▸ **Exercise directions**
Each line of the data below holding the word "toolbar" must be copied.

#####

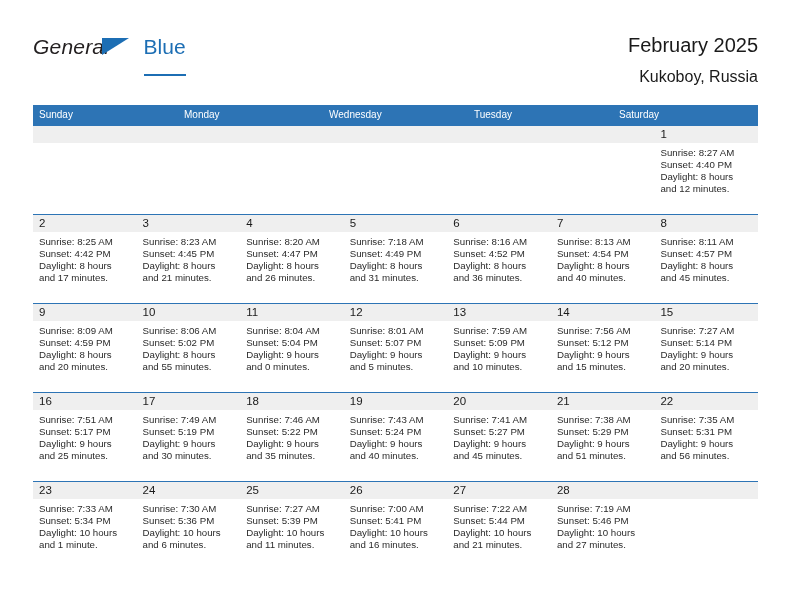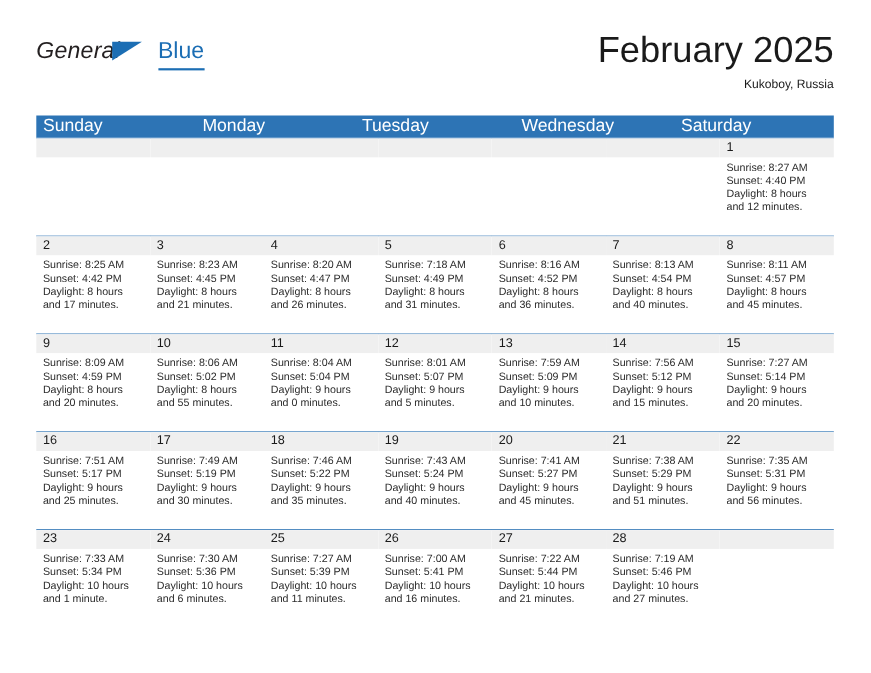--- a/index.html
+++ b/index.html
@@ -57,39 +57,39 @@
   }
   .logo-line2 {
     position: relative;
     margin-top: -2px;
     margin-left: 30px;
     font-size: 21px;
     line-height: 22px;
     color: #1c6eb4;
     display: inline-block;
     border-bottom: 2px solid #1c6eb4;
-    padding-bottom: 4px;
+    padding-bottom: 16px;
   }
 
   .title-block {
     position: absolute;
     right: 0;
     top: 0;
     text-align: right;
   }
   .cal-title {
-    font-size: 33px;
+    font-size: 20px;
     line-height: 30px;
     color: #1a1a1a;
     font-weight: normal;
     white-space: nowrap;
   }
   .cal-subtitle {
     margin-top: 8px;
-    font-size: 11px;
+    font-size: 16px;
     line-height: 18px;
     color: #1a1a1a;
     white-space: nowrap;
   }
 
   
   .calendar {
     position: absolute;
     left: 33px;
     top: 105px;
@@ -99,21 +99,21 @@
   .dow-row {
     display: flex;
     background: #2e75b6;
     background: #2d74b5;
     height: 20px;
   }
   .dow {
     flex: 1 1 0;
     min-width: 0;
     color: #ffffff;
-    font-size: 16px;
+    font-size: 10px;
     line-height: 20px;
     padding-left: 6px;
     box-sizing: border-box;
     white-space: nowrap;
   }
 
   .week {
     display: flex;
     border-top: 1.5px solid #2d74b5;
     height: 89px;
@@ -169,22 +169,22 @@
       <div class="cal-title">February 2025</div>
       <div class="cal-subtitle">Kukoboy, Russia</div>
     </div>
 
   </div>
 
   <div class="calendar">
     <div class="dow-row" id="dow-row">
         <div class="dow">Sunday</div>
         <div class="dow">Monday</div>
+        <div class="dow">Wednesday</div>
         <div class="dow">Tuesday</div>
-        <div class="dow">Wednesday</div>
         <div class="dow">Saturday</div>
       </div>
     <div id="weeks-container">
         <div class="week">
           <div class="cell empty">
             <div class="datenum"></div>
           </div>
           <div class="cell empty">
             <div class="datenum"></div>
           </div>

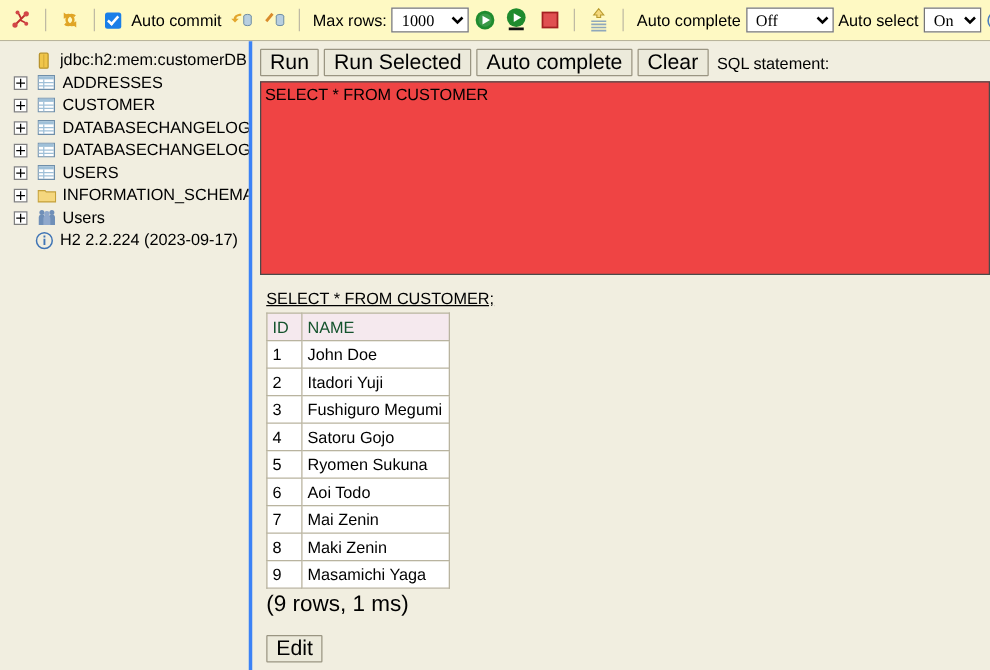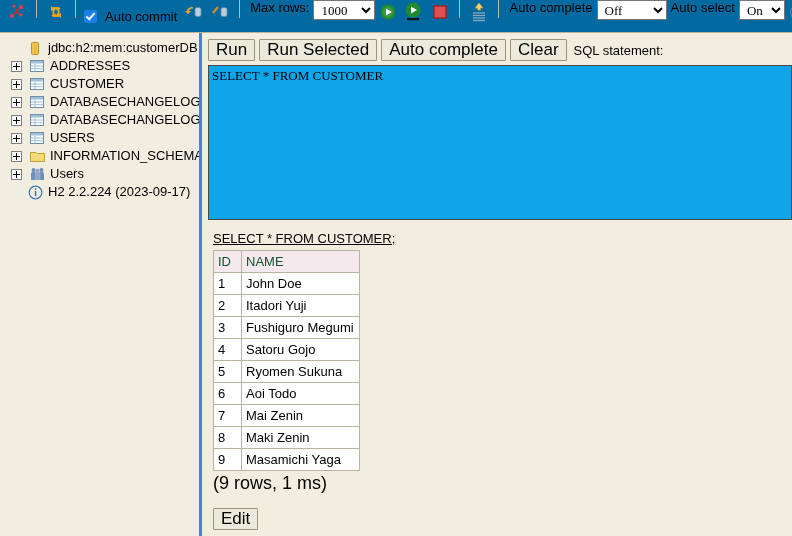--- a/index.html
+++ b/index.html
@@ -10,23 +10,24 @@
     overflow: hidden;
     background: #f1eee0;
     font-family: "Liberation Sans", sans-serif;
     font-size: 13px;
     color: #000;
   }
 
   
   #toolbar {
     height: 33px;
-    background: #0369a1;
+    background: #fef9c3;
     border-bottom: 1px solid #b9b49b;
     display: flex;
+    align-items: center;
     padding: 0 4px;
     box-sizing: border-box;
     gap: 0px;
     white-space: nowrap;
   }
   .tb-icon {
     width: 26px;
     height: 24px;
     display: inline-flex;
     align-items: center;
@@ -177,22 +178,22 @@
   }
   #sql-statement-label {
     font-size: 13px;
     margin-left: 3px;
   }
   #sql-textarea {
     width: 100%;
     height: 155px;
     box-sizing: border-box;
     border: 1px solid #4a4a4a;
-    background: #0ea5e9;
-    font-family: Liberation Serif, serif;
+    background: #ef4444;
+    font-family: Liberation Sans, sans-serif;
     font-size: 13px;
     padding: 2px 3px;
     resize: none;
     outline: none;
     color: #000;
     display: block;
   }
   #result-area {
     margin-top: 11px;
     padding-left: 5px;

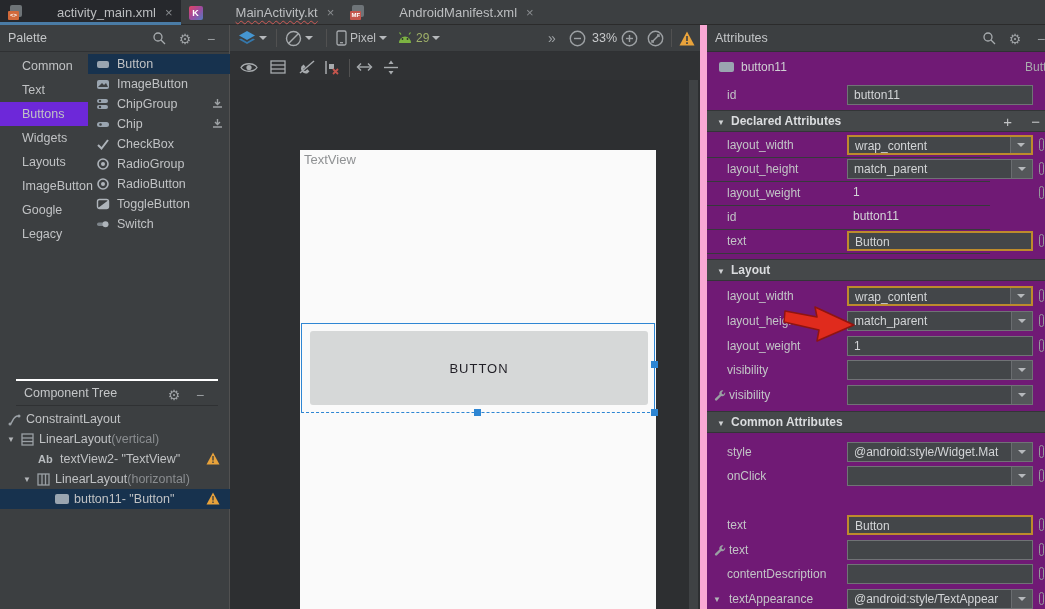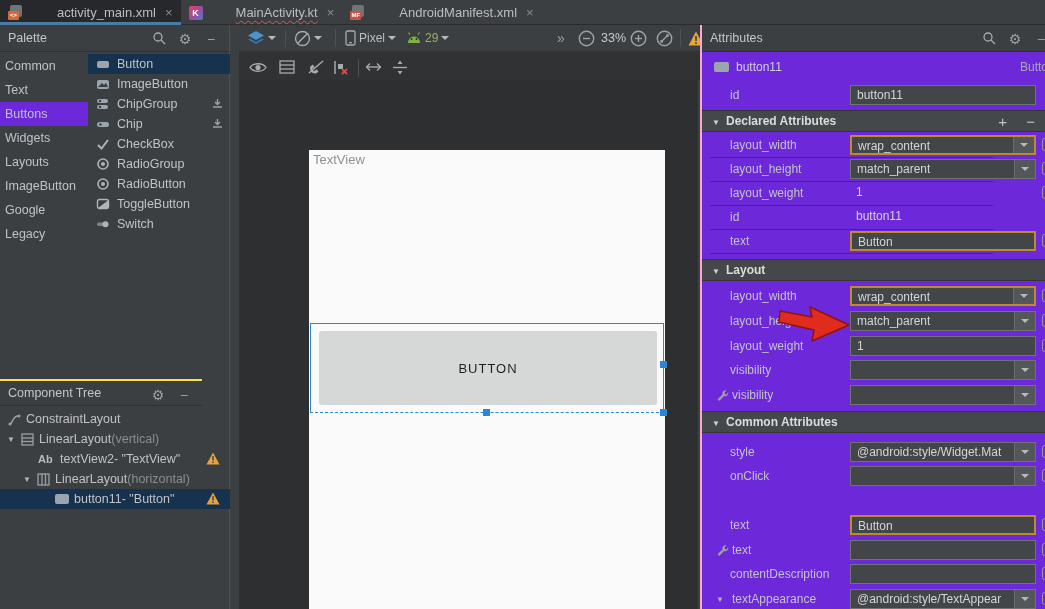--- a/index.html
+++ b/index.html
@@ -27,43 +27,43 @@
   .ficon .badge { position:absolute; left:0; bottom:0; min-width:11px; height:9px;
                   background:#d2693a; color:#fff; font-size:6px; line-height:9px;
                   text-align:center; border-radius:1px; padding:0 1px; font-weight:bold; }
   .ficon .badge.red { background:#c4554d; }
   .kticon { width:14px; height:14px; border-radius:2px; color:#fff; font-weight:bold;
             font-size:9px; line-height:14px; text-align:center;
             background:linear-gradient(135deg,#e24462 0%,#9f4b9f 50%,#527bc0 100%); }
   
   #leftpanel { position:absolute; left:0; top:25px; width:230px; height:584px;
                background:#3c3f41; border-right:1px solid #515151; }
-  #centerpanel { position:absolute; left:230px; top:25px; width:470px; height:584px;margin-left:9px; }
+  #centerpanel { position:absolute; left:230px; top:25px; width:470px; height:584px; }
   #rightpanel { position:absolute; left:700px; top:25px; width:345px; height:584px;
-                background:#6d28d9; border-left:2px solid #f9a8d4; overflow:hidden; }
+                background:#701a75; border-left:7px solid #f9a8d4; overflow:hidden; }
   .panel-head { position:relative; height:27px; border-bottom:1px solid #2f3133;
                 display:flex; align-items:center; padding-left:8px; background:#3c3f41; }
   .panel-head .ptitle { font-size:12.5px; color:#c4c6c8; }
   .hicon { position:absolute; top:6px; width:16px; height:16px; color:#9da1a4;
            text-align:center; line-height:16px; font-size:14px; }
   .gear { font-size:14px; }
   .minus-glyph { font-size:14px; }
   
   #palette-body { position:absolute; left:0; top:27px; width:230px; height:354px; }
   #pal-cats { position:absolute; left:0; top:2px; width:88px; list-style:none; }
-  #pal-cats li { height:24px; line-height:24px; padding-left:5px; font-size:12.5px; color:#c0c2c4; }
+  #pal-cats li { height:24px; line-height:24px; padding-left:22px; font-size:12.5px; color:#c0c2c4; }
   #pal-cats li.sel { background:#6d28d9; }
   #pal-items { position:absolute; left:88px; top:2px; width:142px; list-style:none; }
   #pal-items li { position:relative; height:20px; display:flex; align-items:center; gap:7px;
                   padding-left:8px; font-size:12.5px; color:#c0c2c4; }
   #pal-items li.sel { background:#17324e; }
   .pic { width:14px; height:14px; flex:0 0 14px; }
   .dl { position:absolute; right:7px; top:4px; }
   
-  #tree-head { position:absolute; left:0; top:354px; width:202px; border-top:2px solid #fde047; }
+  #tree-head { position:absolute; left:16px; top:354px; width:202px; border-top:2px solid #ffffff; }
   #tree-body { position:absolute; left:0; top:384px; width:230px; }
   .trow { position:relative; height:20px; display:flex; align-items:center; font-size:12.5px; color:#c0c2c4; }
   .trow.sel { background:#17324e; }
   .trow .arrow { position:absolute; font-size:8px; color:#b2b5b8; }
   .trow .nlabel { white-space:pre; }
   .trow .dim { color:#8a8d90; }
   .ab { font-weight:bold; font-size:11px; color:#b8bcbf; }
   .warn { position:absolute; right:10px; top:3px; }
   
   #design-toolbar { position:relative; height:27px; background:#3c3f41; border-bottom:1px solid #2f3133; }
@@ -80,21 +80,21 @@
   #device-screen { position:absolute; left:70px; top:70px; width:356px; height:459px; background:#fafafa; }
   #textview-label { position:absolute; left:4px; top:2px; font-size:13px; color:#8f9193; }
   #selection { position:absolute; left:1px; top:173px; width:354px; height:90px;
                border:1px solid #2e86d3; border-bottom:1px dashed #2e86d3; }
   #button-widget { position:absolute; left:8px; top:7px; width:338px; height:74px;
                    background:#d6d8d8; border-radius:3px; display:flex; align-items:center;
                    justify-content:center; font-size:13px; letter-spacing:1px; color:#211f26; }
   .handle { position:absolute; width:7px; height:7px; background:#2e86d3; }
   
   #attr-body { position:absolute; left:0; top:27px; width:345px; height:557px; }
-  .arow { position:absolute; left:0; width:283px; height:24px;margin-left:8px; }
+  .arow { position:absolute; left:0; width:283px; height:24px; }
   .arow .albl { position:absolute; left:20px; top:4px; font-size:12px; color:#c2c4c6; white-space:nowrap; }
   .arow .albl.withicon { left:22px; }
   .rowicon { position:absolute; left:7px; top:6px; }
   .fld { position:absolute; left:140px; top:1px; width:186px; height:20px;
          font-size:12px; color:#d3d5d7; }
   .fld .val { position:absolute; left:6px; right:24px; top:2px; white-space:nowrap; overflow:hidden; }
   .fld.input { background:#434649; border:1px solid #707376; }
   .fld.input .val { right:4px; }
   .fld.dropdown { background:#434649; border:1px solid #707376; }
   .fld.dropdown .dd { position:absolute; right:0; top:0; bottom:0; width:21px; background:#54575a;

#####

▸ **Response to this task**
   #toolbar {
   #design-toolbar { position:relative; height:27px; background:#3c3f41; border-bottom:1px solid #2f3133; }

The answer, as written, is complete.